(Front-end code edit data)
§

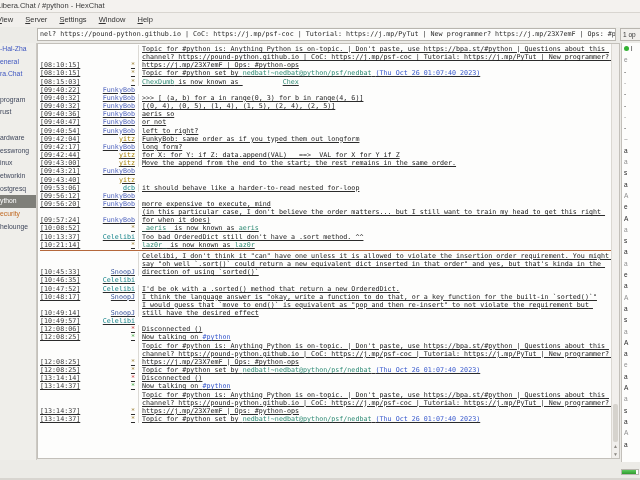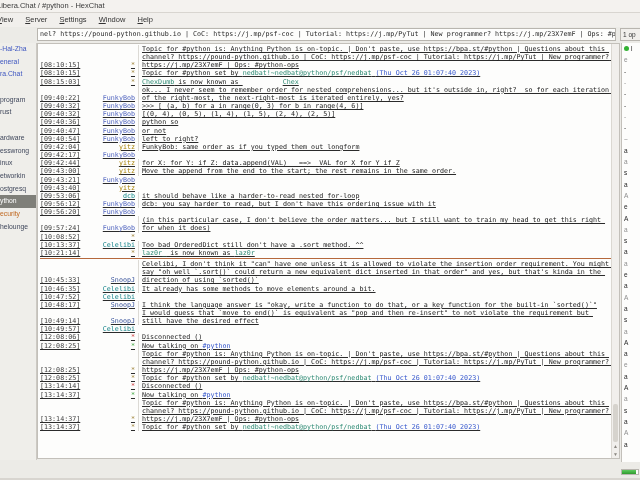--- a/index.html
+++ b/index.html
@@ -122,55 +122,55 @@
           <span class="body"><span>Topic for #python set by </span><span style="color: rgb(46, 139, 116);">nedbat!~nedbat@python/psf/nedbat</span><span> </span><span style="color: rgb(51, 85, 204);">(Thu Oct 26 01:07:40 2023)</span></span>
         </div>
         <div class="msg">
           <span class="time">[08:15:03]</span>
           <span class="nick" style="color: rgb(154, 125, 46);">*</span>
           <span class="body"><span style="color: rgb(46, 139, 116); margin-top: 12px;">ChexDumb</span><span> is now known as </span><span style="color: rgb(46, 139, 116); padding-left: 40px;">Chex</span></span>
         </div>
         <div class="msg">
           <span class="time">[09:40:22]</span>
           <span class="nick" style="color: rgb(79, 99, 191);">FunkyBob</span>
-          <span class="body"><span>ok... I never seem to remember order for nested comprehensions... but it's outside in, right?  so for each iteration of the right-most, the next-right-most is iterated entirely, yes?</span></span>
         </div>
         <div class="msg">
           <span class="time">[09:40:32]</span>
           <span class="nick" style="color: rgb(79, 99, 191);">FunkyBob</span>
           <span class="body"><span>&gt;&gt;&gt; [ (a, b) for a in range(0, 3) for b in range(4, 6)]</span></span>
         </div>
         <div class="msg">
           <span class="time">[09:40:32]</span>
           <span class="nick" style="color: rgb(79, 99, 191);">FunkyBob</span>
           <span class="body"><span>[(0, 4), (0, 5), (1, 4), (1, 5), (2, 4), (2, 5)]</span></span>
         </div>
         <div class="msg">
           <span class="time">[09:40:36]</span>
           <span class="nick" style="color: rgb(79, 99, 191);">FunkyBob</span>
-          <span class="body"><span>python so</span></span>
+          <span class="body"><span>aeris so</span></span>
         </div>
         <div class="msg">
           <span class="time">[09:40:47]</span>
           <span class="nick" style="color: rgb(79, 99, 191);">FunkyBob</span>
           <span class="body"><span>or not</span></span>
         </div>
         <div class="msg">
           <span class="time">[09:40:54]</span>
           <span class="nick" style="color: rgb(79, 99, 191);">FunkyBob</span>
           <span class="body"><span>left to right?</span></span>
         </div>
         <div class="msg">
           <span class="time">[09:42:04]</span>
           <span class="nick" style="color: rgb(169, 131, 7);">yitz</span>
           <span class="body"><span>FunkyBob: same order as if you typed them out longform</span></span>
         </div>
         <div class="msg">
           <span class="time">[09:42:17]</span>
           <span class="nick" style="color: rgb(79, 99, 191);">FunkyBob</span>
+          <span class="body"><span>long form?</span></span>
         </div>
         <div class="msg">
           <span class="time">[09:42:44]</span>
           <span class="nick" style="color: rgb(169, 131, 7);">yitz</span>
           <span class="body"><span>for X: for Y: if Z: data.append(VAL)   ==&gt;  VAL for X for Y if Z</span></span>
         </div>
         <div class="msg">
           <span class="time">[09:43:00]</span>
           <span class="nick" style="color: rgb(169, 131, 7);">yitz</span>
           <span class="body"><span>Move the append from the end to the start; the rest remains in the same order.</span></span>
@@ -184,59 +184,60 @@
           <span class="nick" style="color: rgb(169, 131, 7);">yitz</span>
         </div>
         <div class="msg">
           <span class="time">[09:53:06]</span>
           <span class="nick" style="color: rgb(20, 139, 139);">dcb</span>
           <span class="body"><span>it should behave like a harder-to-read nested for-loop</span></span>
         </div>
         <div class="msg">
           <span class="time">[09:56:12]</span>
           <span class="nick" style="color: rgb(79, 99, 191);">FunkyBob</span>
-          <span class="body"><span>dcb: you say harder to read, but I don't have this ordering issue with it</span></span>
         </div>
         <div class="msg">
           <span class="time">[09:56:20]</span>
           <span class="nick" style="color: rgb(79, 99, 191);">FunkyBob</span>
+          <span class="body"><span>morre expensive to execute, mind</span></span>
         </div>
         <div class="msg">
           <span class="time">[09:57:24]</span>
           <span class="nick" style="color: rgb(79, 99, 191);">FunkyBob</span>
           <span class="body"><span>(in this particular case, I don't believe the order matters... but I still want to train my head to get this right for when it does)</span></span>
         </div>
         <div class="msg">
           <span class="time">[10:08:52]</span>
           <span class="nick" style="color: rgb(154, 125, 46);">*</span>
+          <span class="body"><span style="color: rgb(46, 139, 116);">_aeris_</span><span> is now known as </span><span style="color: rgb(46, 139, 116);">aeris</span></span>
         </div>
         <div class="msg">
           <span class="time">[10:13:37]</span>
           <span class="nick" style="color: rgb(22, 132, 138);">Celelibi</span>
           <span class="body"><span>Too bad OrderedDict still don't have a .sort method. ^^</span></span>
         </div>
         <div class="msg">
           <span class="time">[10:21:14]</span>
           <span class="nick" style="color: rgb(154, 125, 46);">*</span>
           <span class="body"><span style="color: rgb(46, 139, 116);">laz0r_</span><span> is now known as </span><span style="color: rgb(46, 139, 116); margin-top: 12px;">laz0r</span></span>
         </div>
         <div class="marker" style="border-top-color: rgb(181, 104, 60);"></div>
         <div class="msg">
           <span class="time">[10:45:33]</span>
           <span class="nick" style="color: rgb(53, 80, 154);">SnoopJ</span>
           <span class="body"><span>Celelibi, I don't think it "can" have one unless it is allowed to violate the insertion order requirement. You might say "oh well `.sort()` could return a new equivalent dict inserted in that order" and yes, but that's kinda in the direction of using `sorted()`</span></span>
         </div>
         <div class="msg">
           <span class="time">[10:46:35]</span>
           <span class="nick" style="color: rgb(22, 132, 138);">Celelibi</span>
-          <span class="body"><span>It already has some methods to move elements around a bit.</span></span>
         </div>
         <div class="msg">
           <span class="time">[10:47:52]</span>
           <span class="nick" style="color: rgb(22, 132, 138);">Celelibi</span>
+          <span class="body"><span>I'd be ok with a .sorted() method that return a new OrderedDict.</span></span>
         </div>
         <div class="msg">
           <span class="time">[10:48:17]</span>
           <span class="nick" style="color: rgb(53, 80, 154);">SnoopJ</span>
           <span class="body"><span>I think the language answer is "okay, write a function to do that, or a key function for the built-in `sorted()`"</span></span>
         </div>
         <div class="msg">
           <span class="time">[10:49:14]</span>
           <span class="nick" style="color: rgb(53, 80, 154);">SnoopJ</span>
           <span class="body"><span>I would guess that `move_to_end()` is equivalent as "pop and then re-insert" to not violate the requirement but still have the desired effect</span></span>

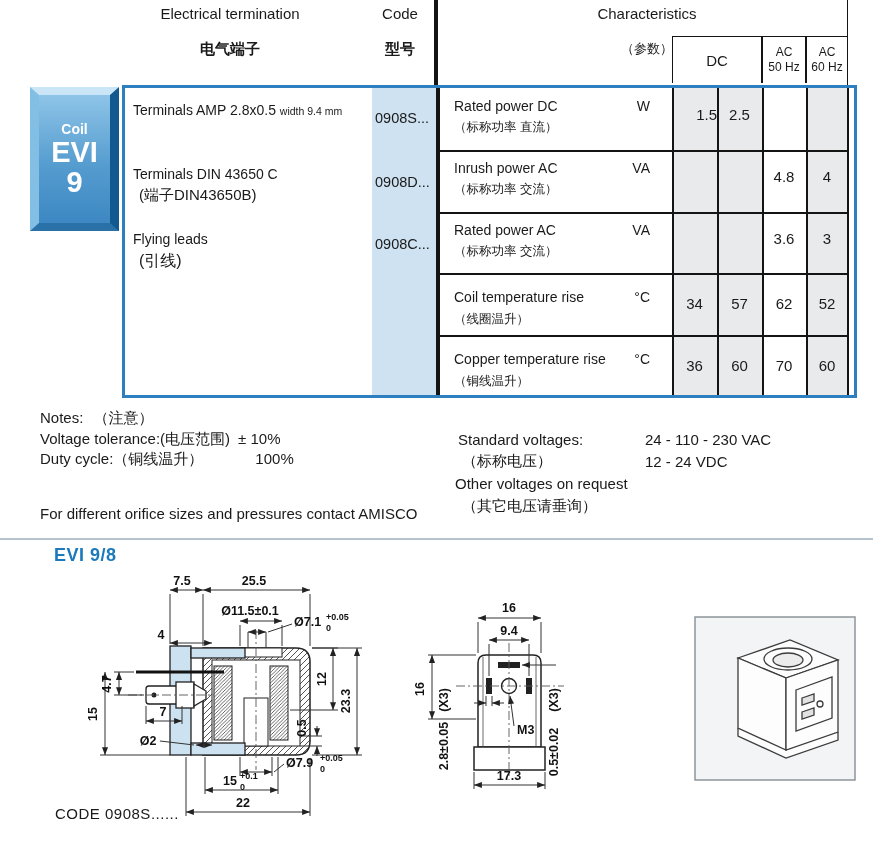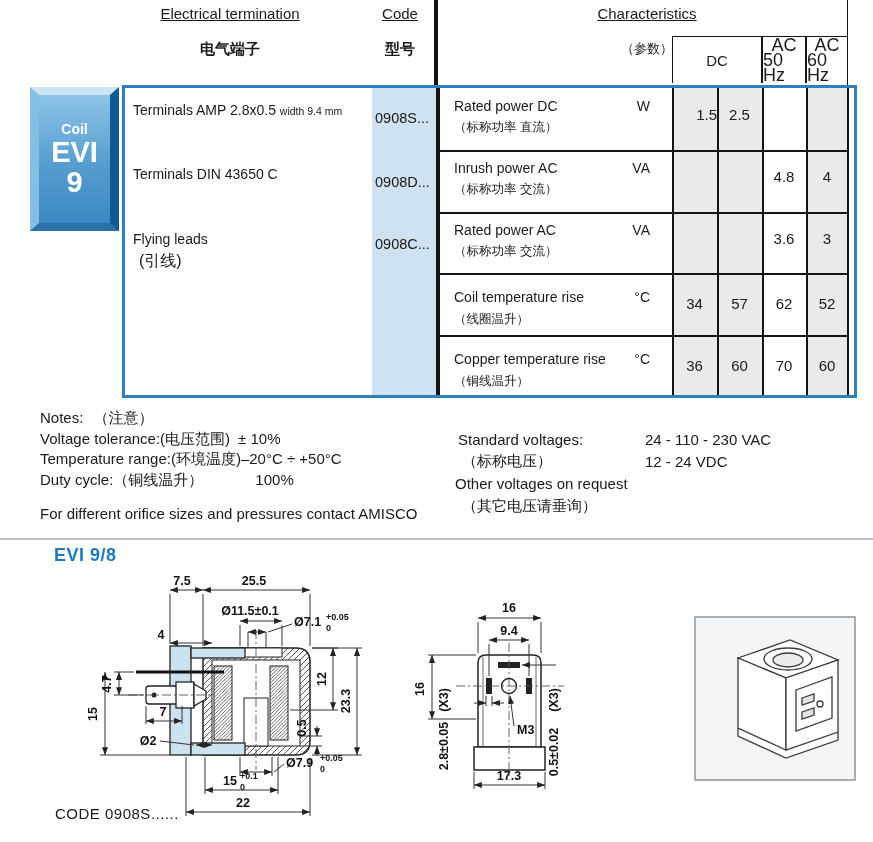--- a/index.html
+++ b/index.html
@@ -1,25 +1,25 @@
 <!DOCTYPE html>
 <html><head>
 <meta charset="utf-8">
 <style>
   html,body{margin:0;padding:0;background:#fff;}
   .page{position:relative;width:873px;height:842px;background:#fff;overflow:hidden;
         font-family:"Liberation Sans","DejaVu Sans",sans-serif;color:#1a1a1a;}
   
   .hdr-block{position:absolute;text-align:center;}
-  .hdr-en{font-size:15px;text-decoration:underline;}
+  .hdr-en{font-size:15px;}
   .hdr-cn{font-size:15px;font-weight:bold;margin-top:18px;}
   .vline{position:absolute;background:#141414;}
   .subhdr{position:absolute;top:36px;height:47px;border:1.6px solid #141414;border-bottom:none;
           display:flex;flex-direction:column;align-items:center;justify-content:center;
-          font-size:18px;line-height:15px;box-sizing:border-box;background:#fff;}
+          font-size:12px;line-height:15px;box-sizing:border-box;background:#fff;}
   
   .tbody{position:absolute;left:122px;top:85px;width:735px;height:313px;
          border:3px solid #2d7fc0;box-sizing:border-box;background:#fff;}
   .col-bg{position:absolute;top:0;height:307px;}
   .rowline{position:absolute;left:311px;width:413px;height:1.6px;background:#141414;}
   .bvline{position:absolute;top:0;height:307px;width:1.6px;background:#141414;}
   .term-entry{position:absolute;left:8px;width:235px;}
   .term-en{font-size:14px;}
   .term-note{font-size:10.5px;}
   .term-cn{font-size:15px;margin-left:6px;margin-top:4px;}
@@ -111,20 +111,21 @@
     <div class="rowline" style="top:247px;"></div>
 
     <div class="term-entry" style="top:14px;">
       <div class="term-en">
         <span>Terminals AMP 2.8x0.5</span>
         <span class="term-note">width 9.4 mm</span>
       </div>
     </div>
     <div class="term-entry" style="top:78px;">
       <div class="term-en">Terminals DIN 43650 C</div>
+      <div class="term-cn">(端子DIN43650B)</div>
     </div>
     <div class="term-entry" style="top:143px;">
       <div class="term-en">Flying leads</div>
       <div class="term-cn" style="font-size:16px;">(引线)</div>
     </div>
 
     <div class="code-cell" style="top:22px;">0908S...</div>
     <div class="code-cell" style="top:86px;">0908D...</div>
     <div class="code-cell" style="top:148px;">0908C...</div>
 
@@ -175,23 +176,20 @@
     </div>
   </div>
 
   <div class="notes-left">
     <div class="note-title">
       <span>Notes:</span>
       <span style="margin-left:6px;">（注意）</span>
     </div>
     <div class="note-line">
       <span>Voltage tolerance:</span><span>(电压范围)</span><span class="note-val">± 10%</span>
-    </div>
-    <div class="note-line">
-      <span>Temperature range:</span><span>(环境温度)</span><span class="note-val" style="margin-left:0;">–20°C ÷ +50°C</span>
     </div>
     <div class="note-line duty">
       <span>Duty cycle:</span><span>（铜线温升）</span><span class="note-val">100%</span>
     </div>
   </div>
   <div class="notes-footer">For different orifice sizes and pressures contact AMISCO</div>
 
   <div class="nr" style="left:458px;top:431px;">Standard voltages:</div>
   <div class="nr" style="left:462px;top:452px;">（标称电压）</div>
   <div class="nr" style="left:645px;top:431px;">24 - 110 - 230 VAC</div>

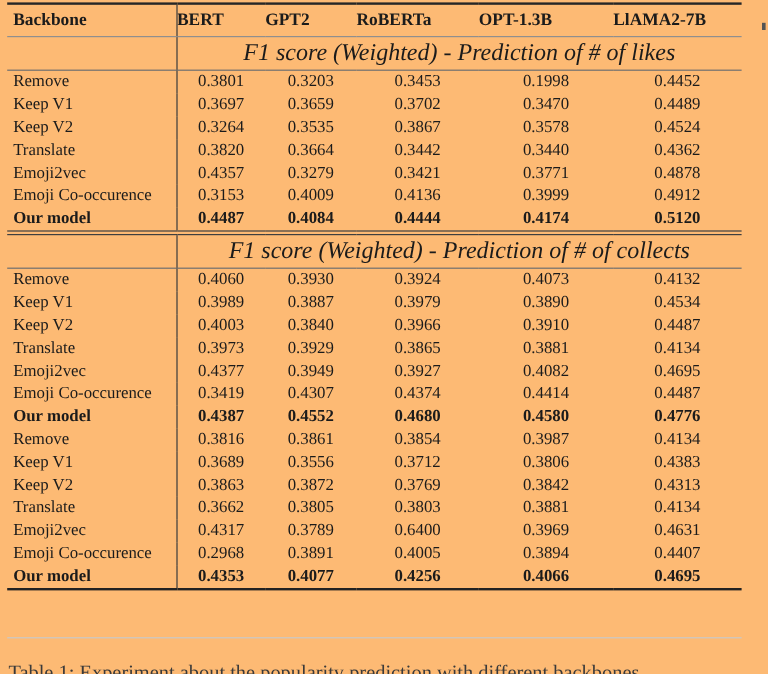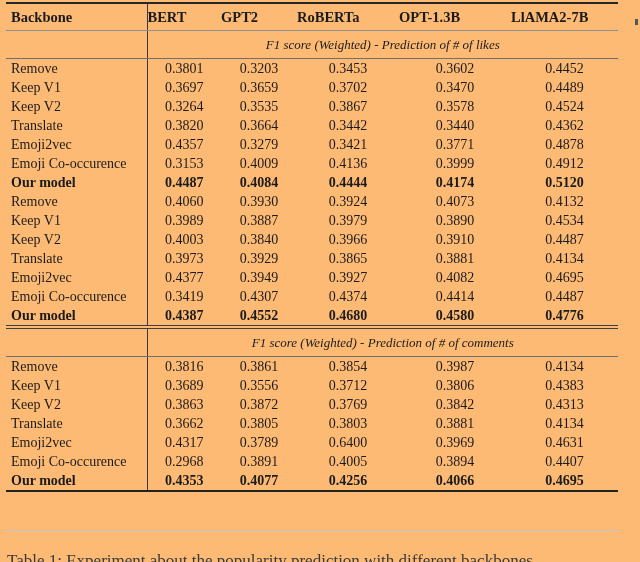--- a/index.html
+++ b/index.html
@@ -51,21 +51,21 @@
     border-right: 1px solid #3a3a3a;
   }
   
   tr.section-title-row td {
     height: 27px;
     vertical-align: middle;
     border-bottom: 1px solid #6f6f6f;
   }
   tr.section-title-row td.title-cell {
     font-style: italic;
-    font-size: 13px;
+    font-size: 20px;
     text-align: center;
   }
   tbody.section + tbody.section tr.section-title-row td {
     border-top: 4px double #3f3f3f;
   }
   
   tr.data-row td {
     height: 19px;
     vertical-align: middle;
     text-align: center;
@@ -140,21 +140,21 @@
   <tbody class="section">
         <tr class="section-title-row">
           <td class="label-cell"></td>
           <td class="title-cell" colspan="5">F1 score (Weighted) - Prediction of # of likes</td>
         </tr>
         <tr class="data-row">
           <td class="label-cell">Remove</td>
           <td>0.3801</td>
           <td>0.3203</td>
           <td>0.3453</td>
-          <td>0.3602</td>
+          <td>0.1998</td>
           <td>0.4452</td>
         </tr>
         <tr class="data-row">
           <td class="label-cell">Keep V1</td>
           <td>0.3697</td>
           <td>0.3659</td>
           <td>0.3702</td>
           <td>0.3470</td>
           <td>0.4489</td>
         </tr>
@@ -193,20 +193,24 @@
         <tr class="data-row bold-row">
           <td class="label-cell">Our model</td>
           <td>0.4487</td>
           <td>0.4084</td>
           <td>0.4444</td>
           <td>0.4174</td>
           <td>0.5120</td>
         </tr>
       </tbody>
       <tbody class="section">
+        <tr class="section-title-row">
+          <td class="label-cell"></td>
+          <td class="title-cell" colspan="5">F1 score (Weighted) - Prediction of # of collects</td>
+        </tr>
         <tr class="data-row">
           <td class="label-cell">Remove</td>
           <td>0.4060</td>
           <td>0.3930</td>
           <td>0.3924</td>
           <td>0.4073</td>
           <td>0.4132</td>
         </tr>
         <tr class="data-row">
           <td class="label-cell">Keep V1</td>
@@ -251,24 +255,20 @@
         <tr class="data-row bold-row">
           <td class="label-cell">Our model</td>
           <td>0.4387</td>
           <td>0.4552</td>
           <td>0.4680</td>
           <td>0.4580</td>
           <td>0.4776</td>
         </tr>
       </tbody>
       <tbody class="section">
-        <tr class="section-title-row">
-          <td class="label-cell"></td>
-          <td class="title-cell" colspan="5">F1 score (Weighted) - Prediction of # of comments</td>
-        </tr>
         <tr class="data-row">
           <td class="label-cell">Remove</td>
           <td>0.3816</td>
           <td>0.3861</td>
           <td>0.3854</td>
           <td>0.3987</td>
           <td>0.4134</td>
         </tr>
         <tr class="data-row">
           <td class="label-cell">Keep V1</td>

§

Exercise →
Number of lines above with the word "equivalent": supply it alone.

Answer to this problem →
2